▶ **WHAT YOU SHOULD DO**: Set down the full listing below word for word; pictures stay out of the copy.

▶ **ENTRIES SUPPLIED**:
====

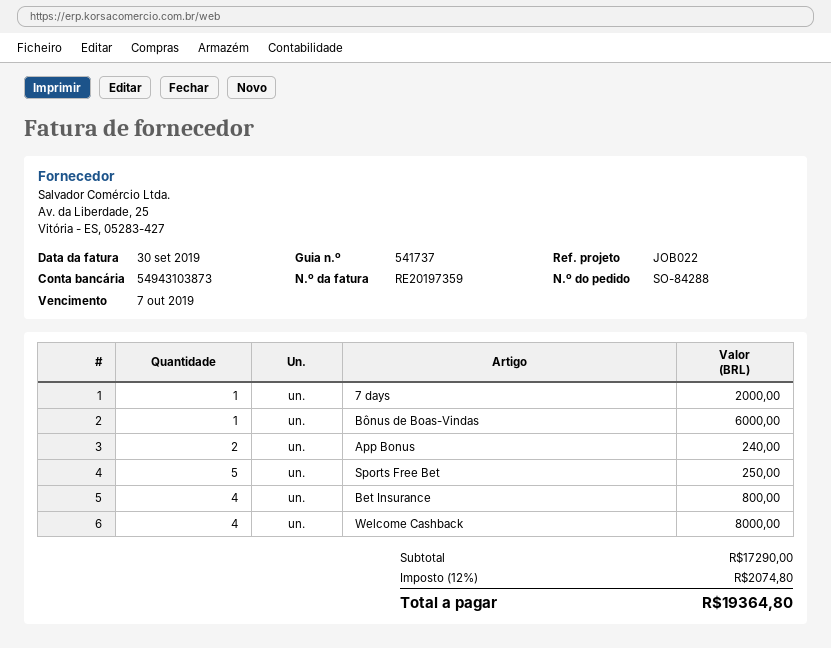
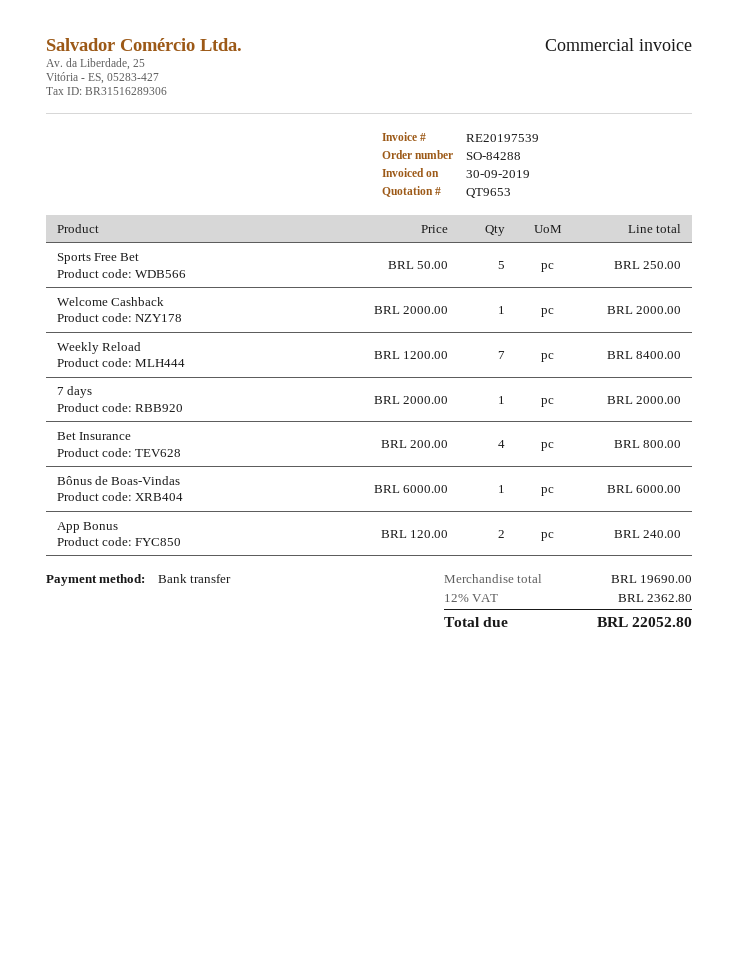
invoice number: RE20197359 -> RE20197539
Welcome Cashback: 4 for 8000.00 -> 1 for 2000.00
Weekly Reload: none -> 7 for 8400.00
subtotal: 17290.00 -> 19690.00
tax: 12% = 2074.80 -> 12% = 2362.80
total: 19364.80 -> 22052.80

====

▶ **RESPONSE AREA**:
invoice number: RE20197359 -> RE20197539
Welcome Cashback: 4 for 8000.00 -> 1 for 2000.00
Weekly Reload: none -> 7 for 8400.00
subtotal: 17290.00 -> 19690.00
tax: 12% = 2074.80 -> 12% = 2362.80
total: 19364.80 -> 22052.80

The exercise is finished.